Jakarta – Konferensi tingkat regional yang membahas tren perang kontemporer dan tantangan atas teknologi baru dalam peperangan diadakan di Jakarta pada 5 September 2018.
Diadakan atas kerjasama antara Kementerian Luar Negeri Indonesia dengan Komite Internasional Palang Merah (ICRC), konferensi regional dengan judul “Contemporary Warfare: Global Trends and Humanitarian Challenges” mendiskusikan tentang bagaimana meminimalisasi korban dan mencegah kemungkinan krisis kemanusiaan dalam ranah peperangan modern.
Perkembangan senjata dan teknologi yang digunakan dalam konflik yang merambah setting perkotaan dengan populasi penduduk sipil yang cukup padat. Konferensi ini membicarakan sistem senjata otonom yang mematikan dan juga ancaman perang siber, dengan menampilkan presentasi dan pembicara ahli Indonesia, kawasan ASEAN dan sekitarnya.

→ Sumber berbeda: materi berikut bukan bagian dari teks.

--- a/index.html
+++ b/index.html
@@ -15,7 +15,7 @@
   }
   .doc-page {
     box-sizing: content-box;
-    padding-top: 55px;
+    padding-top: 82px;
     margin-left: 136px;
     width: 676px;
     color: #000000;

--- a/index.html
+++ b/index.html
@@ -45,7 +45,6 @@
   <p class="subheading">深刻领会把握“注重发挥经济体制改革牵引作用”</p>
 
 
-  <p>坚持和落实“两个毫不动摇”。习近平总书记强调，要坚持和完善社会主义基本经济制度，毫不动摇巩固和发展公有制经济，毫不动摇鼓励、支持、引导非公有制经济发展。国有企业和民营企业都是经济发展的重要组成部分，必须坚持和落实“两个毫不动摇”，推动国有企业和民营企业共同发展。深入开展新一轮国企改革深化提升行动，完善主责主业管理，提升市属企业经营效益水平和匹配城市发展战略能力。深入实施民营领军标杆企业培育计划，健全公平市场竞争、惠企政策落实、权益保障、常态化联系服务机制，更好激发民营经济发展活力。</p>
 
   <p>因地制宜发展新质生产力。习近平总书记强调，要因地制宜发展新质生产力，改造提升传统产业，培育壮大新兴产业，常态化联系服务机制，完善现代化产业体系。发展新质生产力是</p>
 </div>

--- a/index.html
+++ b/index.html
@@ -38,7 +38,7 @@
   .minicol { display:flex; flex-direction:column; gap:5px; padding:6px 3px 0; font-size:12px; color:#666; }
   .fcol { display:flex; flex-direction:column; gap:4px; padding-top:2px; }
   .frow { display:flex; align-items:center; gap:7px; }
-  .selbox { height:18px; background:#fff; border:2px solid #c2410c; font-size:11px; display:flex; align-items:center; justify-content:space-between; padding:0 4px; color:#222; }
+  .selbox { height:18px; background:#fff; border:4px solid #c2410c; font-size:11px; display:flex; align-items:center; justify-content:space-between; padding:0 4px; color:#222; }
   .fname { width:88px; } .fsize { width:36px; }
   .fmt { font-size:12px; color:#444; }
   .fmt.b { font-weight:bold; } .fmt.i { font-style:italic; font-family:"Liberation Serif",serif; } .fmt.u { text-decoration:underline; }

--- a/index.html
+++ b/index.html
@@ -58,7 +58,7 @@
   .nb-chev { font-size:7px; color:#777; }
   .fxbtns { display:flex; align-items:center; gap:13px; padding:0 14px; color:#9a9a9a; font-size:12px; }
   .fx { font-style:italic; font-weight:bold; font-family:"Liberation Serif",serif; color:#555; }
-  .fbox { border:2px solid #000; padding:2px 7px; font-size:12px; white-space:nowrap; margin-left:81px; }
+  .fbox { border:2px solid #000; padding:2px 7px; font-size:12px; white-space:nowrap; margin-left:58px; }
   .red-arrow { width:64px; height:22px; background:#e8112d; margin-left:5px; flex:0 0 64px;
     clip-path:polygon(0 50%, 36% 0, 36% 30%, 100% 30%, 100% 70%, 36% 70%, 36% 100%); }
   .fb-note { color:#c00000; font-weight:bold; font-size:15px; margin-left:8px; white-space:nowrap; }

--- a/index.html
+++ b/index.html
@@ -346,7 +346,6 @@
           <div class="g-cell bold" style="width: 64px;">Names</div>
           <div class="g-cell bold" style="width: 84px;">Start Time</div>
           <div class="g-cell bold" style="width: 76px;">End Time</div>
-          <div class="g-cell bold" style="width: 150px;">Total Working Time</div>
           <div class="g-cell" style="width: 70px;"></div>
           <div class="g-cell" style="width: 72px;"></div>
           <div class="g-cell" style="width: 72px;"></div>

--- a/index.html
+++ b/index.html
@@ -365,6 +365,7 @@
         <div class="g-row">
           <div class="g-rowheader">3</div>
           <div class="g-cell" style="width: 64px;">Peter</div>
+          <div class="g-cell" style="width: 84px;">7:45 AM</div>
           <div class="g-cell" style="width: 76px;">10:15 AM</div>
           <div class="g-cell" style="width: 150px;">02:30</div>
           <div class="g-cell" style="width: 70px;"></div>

Mengingat semakin besarnya peran ASEAN di kancah global, sebagaimana tercermin dengan keanggotaan non-permanen Indonesia di Dewan Keamanan PBB (UNSC) untuk dua tahun dimulai dari Januari 2019, tepat saatnya untuk membentuk forum bagi para ahli militer dan sipil untuk mendiskusikan potensi dan konsekuensi kemanusiaan yang terkait peperangan kontemporer, juga dampaknya terhadap ketahanan masyarakat dan negara di Asia.
Pidato kunci disampaikan oleh Menteri Luar Negeri Indonesia Retno Marsudi, konferensi ini mempertemukan kurang lebih 150 peserta, termasuk perwakilan negara-negara ASEAN, mitra dialog ASEAN, misi asing untuk ASEAN, kedutaan-kedutaan besar di Indonesia serta pemain kunci lainnya, termasuk NATO, PBB, lembaga think-tank regional juga akademisi.
Menteri Retno dalam pidatonya menyampaikan bahwa perubahan sifat konflik menyebabkan pekerjaan kemanusiaan jadi semakin rumit. ‘Negara wajib mematuhi hukum internasional dalam menggunakan teknologi informasi dan komunikasi. Kerja sama untuk memerangi dan memberantas serangan siber oleh aktor non-negara seharusnya menjadi standar. Penggunaan senjata non-otonomi harus mematuhi hukum humaniter internasional beserta prinsip-prinsipnya, khususnya terkait perlindungan penduduk sipil saat situatsi konflik.’
Alexandre Faite, Kepala Delegasi Regional ICRC untuk Indonesia dan Timor Leste menyatakan, ‘teknologi baru dan perubahan karakteristik konflik menciptakan tantangan-tantangan serius untuk melindungi penduduk sipil, meminimalisasi korban dan menjunjung hukum humaniter internasional.’
‘Apabila infrastruktur sipil seperti pusat pengolahan air bersih, hancur karena senjata konvensional atau terganggu akibat perang siber, hasil akhirnya akan tetap sama, yaitu tidak adanya suplai air bersih untuk masyarakat sipil,’ tambah Alexandre. ‘Indonesia tengah bersiap untuk bertugas sebagai anggota tidak tetap Dewan Keamanan PBB. Kami berharap dapat berkolaborasi dengan Indonesia, juga dengan negara-negara lain untuk mendiskusikan tantangan-tantangan baru ini, juga untuk mempertimbangkan aturan-aturan mana yang dapat atau harus diterapkan ketika mereka dikerahkan ke dalam arena perang modern.’